Hkm has seemingly gone above and beyond the call of duty. Several security cameras keep the store under constant surveillance. His dog, “Gucc,” who lurks behind the counter during store hours, was even sent to special training classes to protect him from intruders. He even made the choice to live upstairs in the same building as his business, just to better protect it. Hkm says he’s spent about $5,000 of his own cash recently for security.

And the money spent has been well worth it.

“The camera and stuff, it cost me a lot, but at least it will let me know what happened,” Hkm says. “Because before that I would come in the morning and just see the door open, and the whole store is a mess. So at least the camera helps me to see which customer is bad, and who stole.”

Hkm’s security upgrades allow him to gather more information about potential thieves. Many stores feature signs that read, “Owners will prosecute for theft,” but city prosecutor Lowell Gard says that what makes theft crimes hard to pursue is a lack of solid witnesses.

“I think the biggest challenge is getting the witnesses to show up,” Gard says. “We have to prove everything beyond a reasonable doubt. That’s a big challenge sometimes when we don’t have a witness. If we don’t have a witness that owns the property, or the witness who saw the defendant take it, we don’t have a case.”

Kansas City’s prosecution office categorizes theft under “General Ordinance Crimes." On average they see over 30,000 general ordinance cases a year. Last December saw more cases than any month so far this year, meaning that December is a popular month for theft. Gard says items like alcohol and expensive electronics are among those most likely to be stolen around the holidays, but trying to predict what people will steal is an impossible task.

“People steal everything,” Gard says. “They steal chickens, groceries, makeup. They steal contraceptives—anything that will fit into a pocket or purse, some things that don’t fit.”

Gard says people can get impatient with theft crimes, because they think it’s as simple as catching the thief with the item.

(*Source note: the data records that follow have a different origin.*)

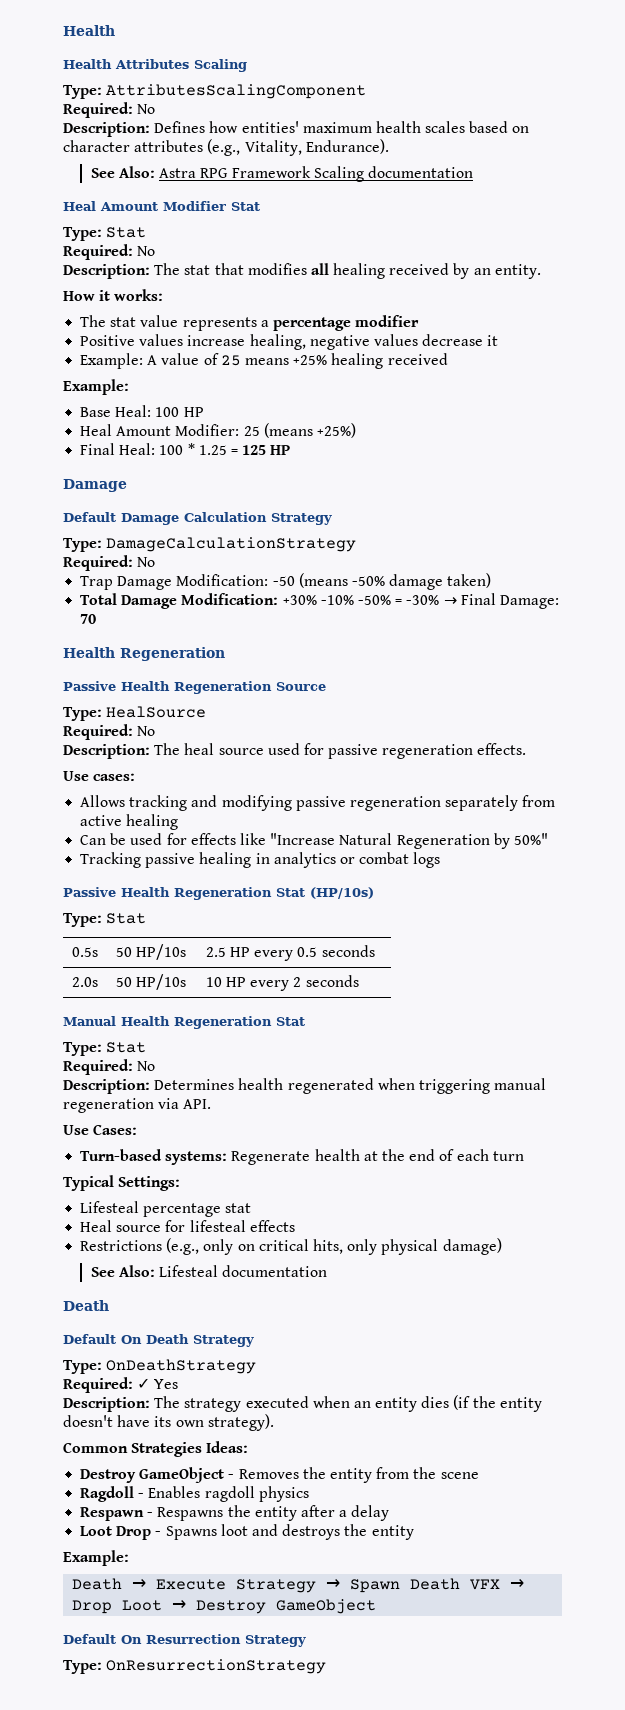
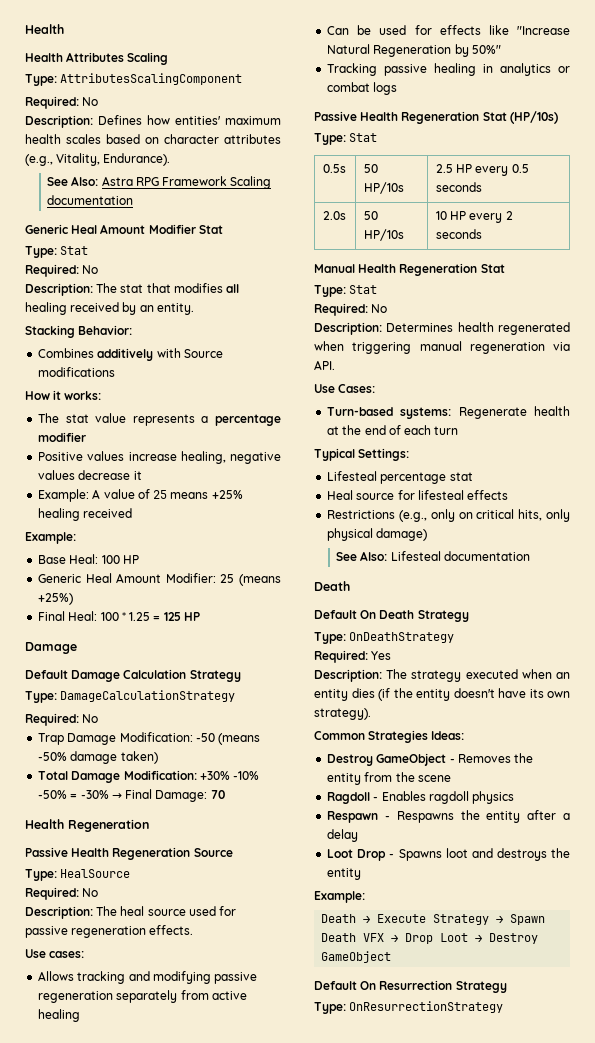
- Heal Amount Modifier Stat
+ Generic Heal Amount Modifier Stat
+ Stacking Behavior:
+ Combines additively with Source modifications
- Heal Amount Modifier: 25 (means +25%)
+ Generic Heal Amount Modifier: 25 (means +25%)
- Required: ✓ Yes
+ Required: Yes

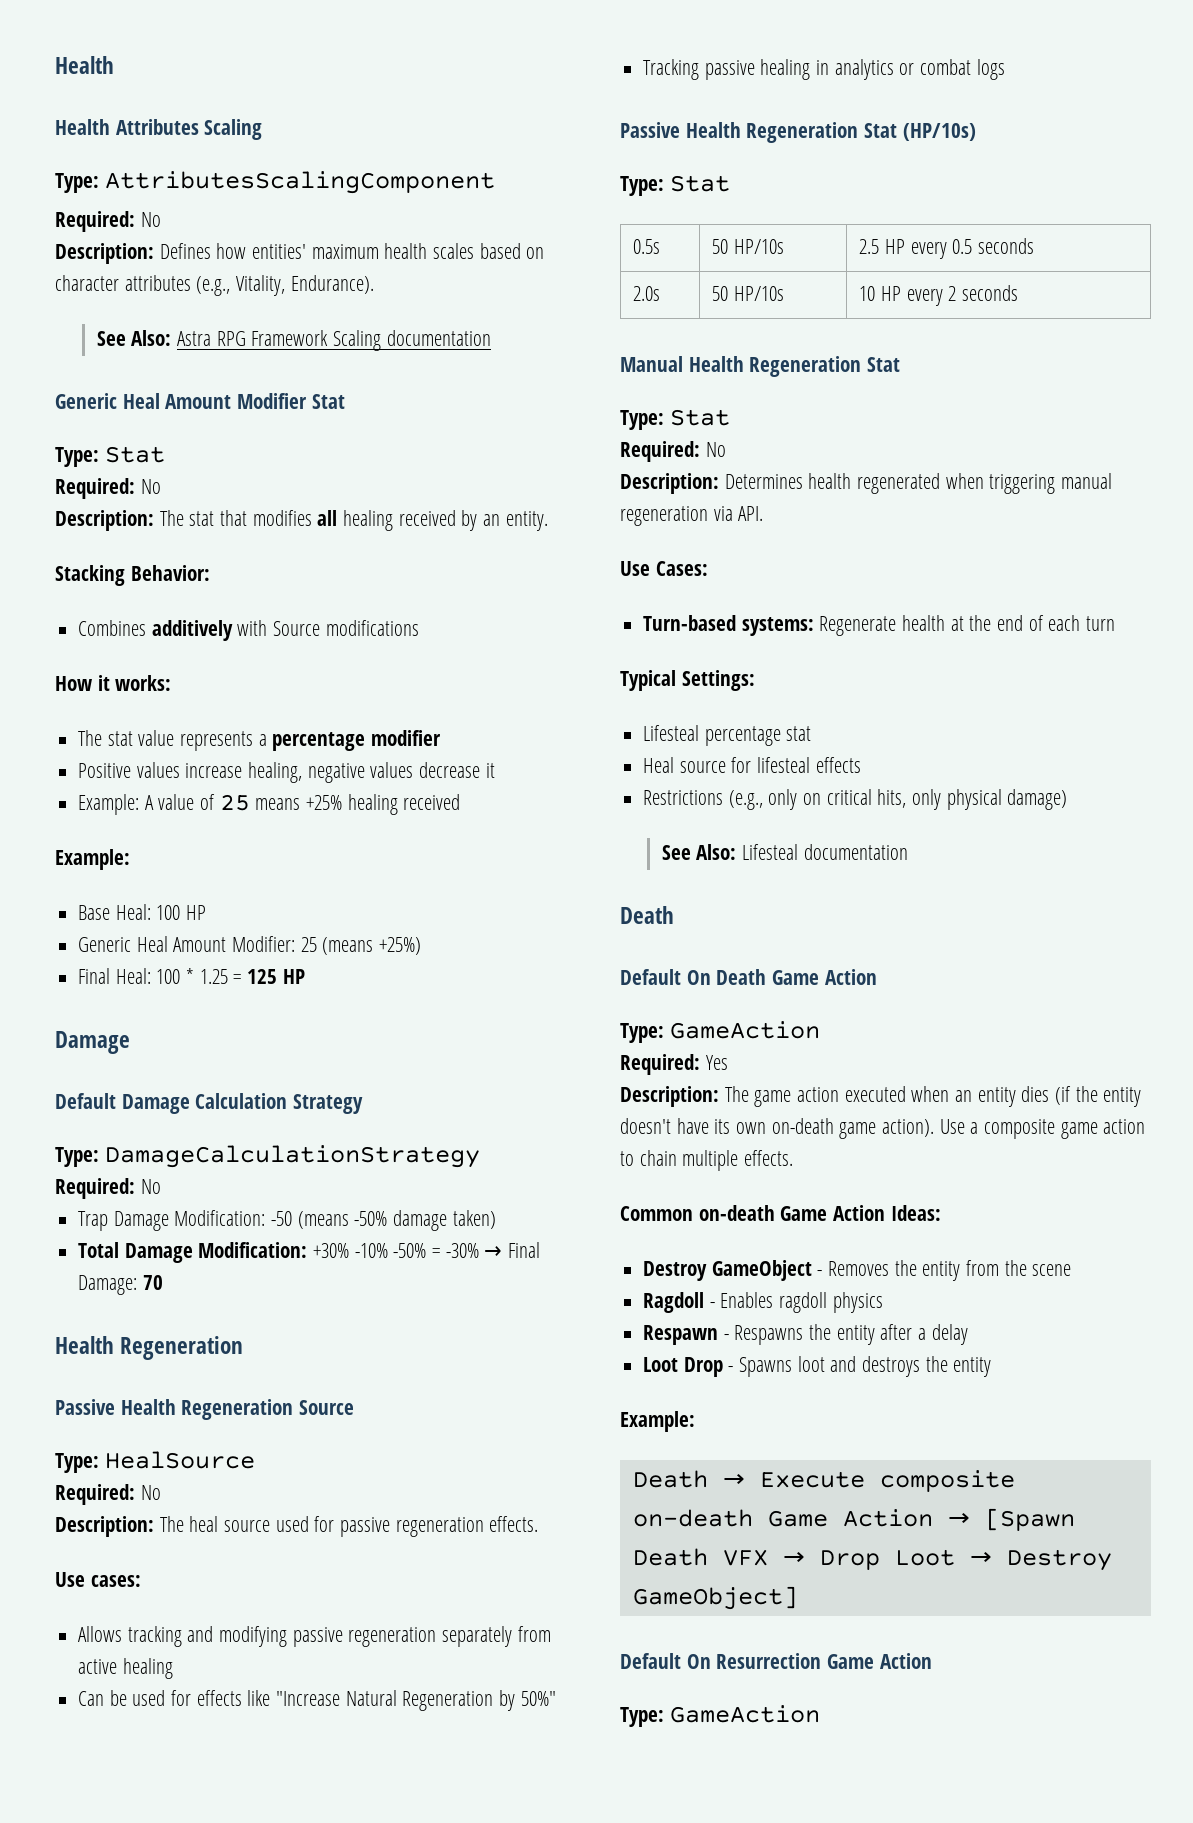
- Default On Death Strategy
- Type: OnDeathStrategy
+ Default On Death Game Action
+ Type: GameAction
- Description: The strategy executed when an entity dies (if the entity doesn't have its own strategy).
- Common Strategies Ideas:
+ Description: The game action executed when an entity dies (if the entity doesn't have its own on-death game action). Use a composite game action to chain multiple effects.
+ Common on-death Game Action Ideas:
- Death → Execute Strategy → Spawn Death VFX → Drop Loot → Destroy GameObject
+ Death → Execute composite on-death Game Action → [Spawn Death VFX → Drop Loot → Destroy GameObject]
- Default On Resurrection Strategy
- Type: OnResurrectionStrategy
+ Default On Resurrection Game Action
+ Type: GameAction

But theft crimes still have a process, and “innocent until proven guilty” means Gard must build a solid case to convict.

“We do a lot better job when we have a persistent, complaining witness, Gard says. “We need some commitment from the public to make our jobs work too.”

Sometimes suspects who are picked up for theft charges can post bond, making it possible for them to be back on the street the same day they were picked up. They are then free until a case is made, which can take a few months, or even years.

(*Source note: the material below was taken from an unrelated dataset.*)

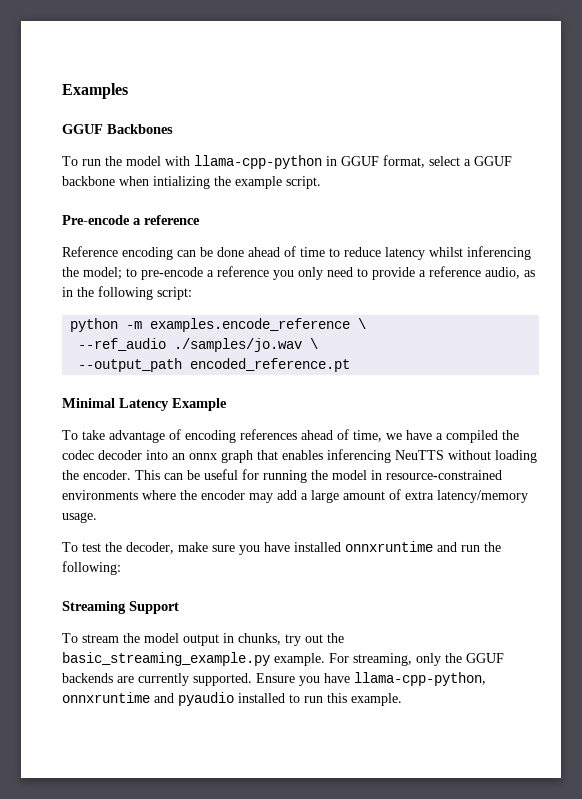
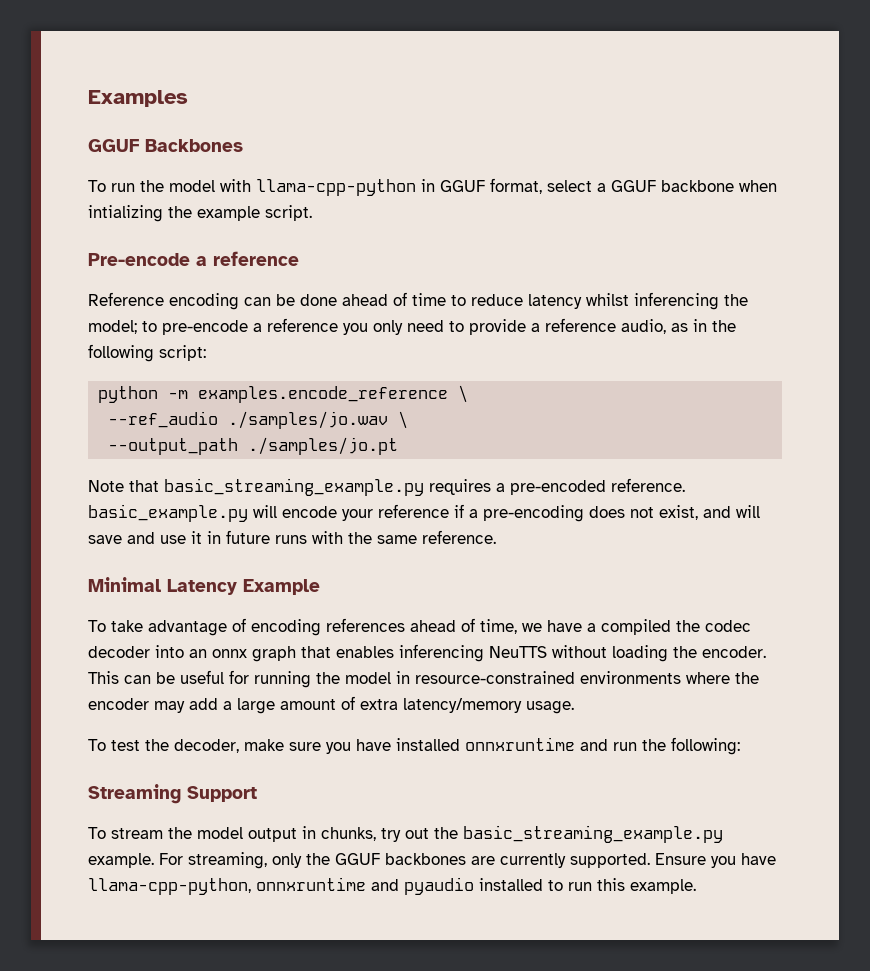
- --output_path encoded_reference.pt
+ --output_path ./samples/jo.pt
+ Note that basic_streaming_example.py requires a pre-encoded reference. basic_example.py will encode your reference if a pre-encoding does not exist, and will save and use it in future runs with the same reference.
- For streaming, only the GGUF backends are currently supported.
+ For streaming, only the GGUF backbones are currently supported.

An individual’s history is also taken into account, so if a thief has never been convicted before, it will decrease the chance he will stay behind bars. Detective Foster says that can be frustrating for store owners, but reminds them that they have options when it comes to their property.

“Know the people that come in your business,” Foster says. “If they have been in there before, and they committed a crime; you know they committed a crime. File trespass charges on them. It’s still your business; they don’t have to come back.”

Hkm agrees he shares responsibility in keeping his store safe, but points out that more police presence on the streets would be nice. But he also admits that things have gotten better lately, especially with the improved security measures. This is probably a good thing, because in 2011, property crimes caused as estimated $15.6 billion in the U.S. With the nation’s economy still recovering, it would seem these petty crimes aren’t so petty after all.